Once before he'd tormented me with that phrase. I chewed at it, in my mind, as a bear will chew at a leather strap that binds it by the leg. In my life, the wrong things were almost always done for the wrong reasons. Even the right things that I did were too often goaded by the wrong reasons.

A gloomy mood enwrapped me. It was a sullen, doubting temper that I couldn't shake off, and as we rode into the winter I thought often of Anand Rao, my neighbour from the slum. I remembered Anand's face smiling at me through the metal grille of the visitor's room at Arthur Road Prison: that gentle, handsome face, so serene, and softened with the peace that had suffused his heart. He'd done the wrong thing for the right reasons, as he saw it. He'd calmly accepted the punishment that he'd earned, as he said to me, as if it was a privilege or a right.
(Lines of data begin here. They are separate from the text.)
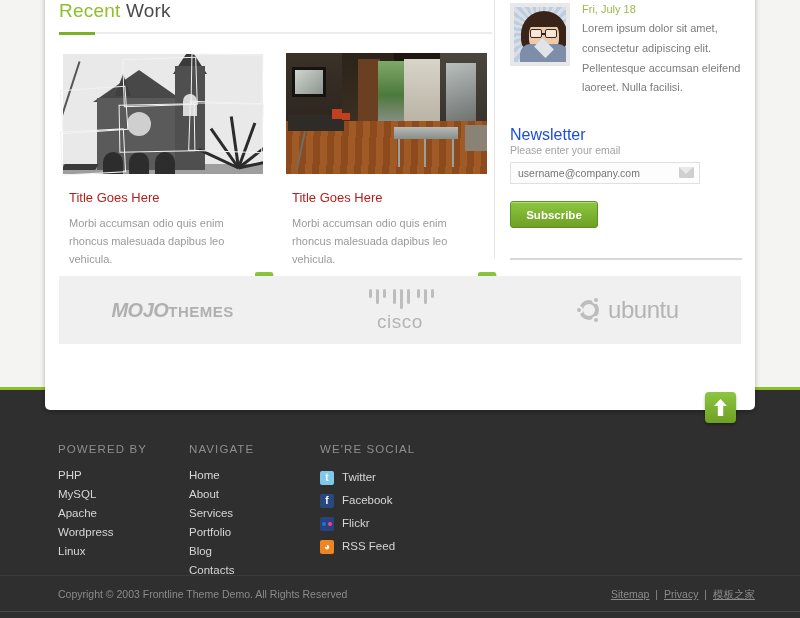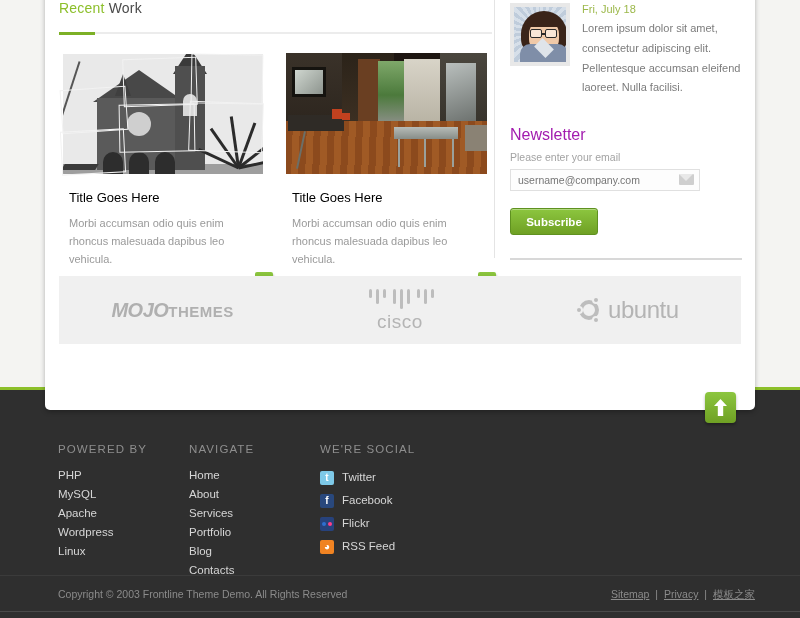--- a/index.html
+++ b/index.html
@@ -48,8 +48,8 @@
 
   
   .sec-title {
-    font-size: 14px; color: #4a4a4a; font-weight: normal;
-    letter-spacing: .2px; padding-bottom: 16px;
+    font-size: 19px; color: #4a4a4a; font-weight: normal;
+    letter-spacing: .2px; padding-bottom: 10px;
   }
   .sec-title .hl { color: #8cbf2a; }
   .title-rule {

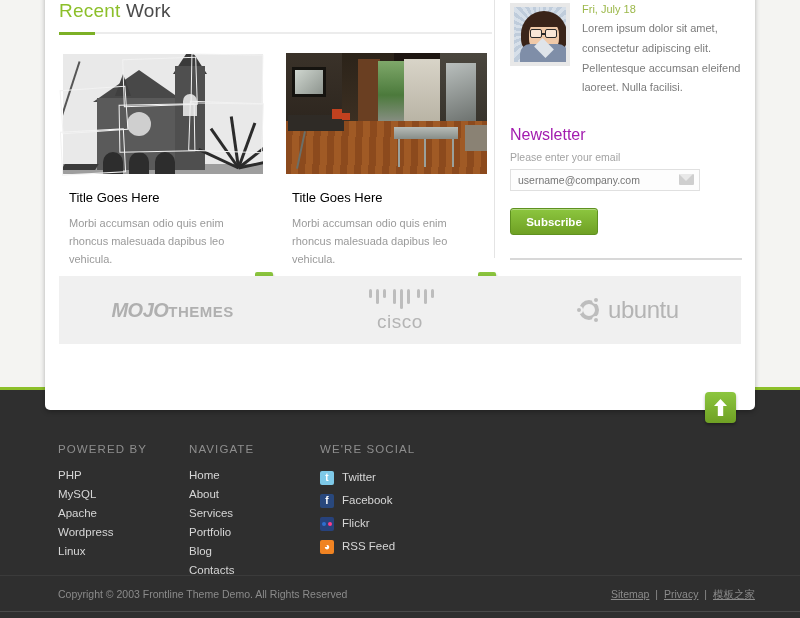--- a/index.html
+++ b/index.html
@@ -204,7 +204,7 @@
 
   
   .nl-wrap { margin-top: 28px; }
-  .nl-title { font-size: 16px; color: #a21caf; font-weight: normal; margin-bottom: 7px; }
+  .nl-title { font-size: 16px; color: #1d4ed8; font-weight: normal; }
   .nl-label { font-size: 10.5px; color: #a3a3a3; margin-bottom: 6px; }
   .nl-input-wrap { position: relative; width: 190px; }
   .nl-input {

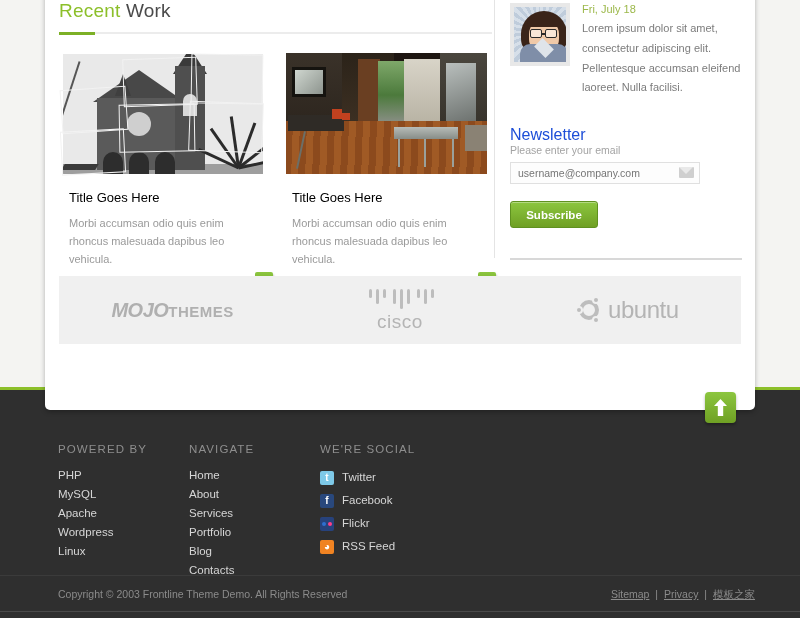--- a/index.html
+++ b/index.html
@@ -69,7 +69,7 @@
     background: #ffffff;
   }
   .card-title {
-    font-size: 13px; color: #000000; margin: 12px 0 9px 10px;
+    font-size: 13px; color: #b91c1c; margin: 12px 0 9px 10px;
   }
   .card-desc {
     font-size: 11px; color: #9a9a9a; line-height: 1.65;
And at last, after too many thinking days and nights, I cursed Anand. I cursed him to drive him from my mind because a voice kept telling me-my own voice, or maybe it was my father's-that I would never know that peace.

I would never come to that Eden in the soul, where acceptance of punishment and acknowledgement of wrong and right roll away the troubles that lodge like stones in the barren field of an exiled heart.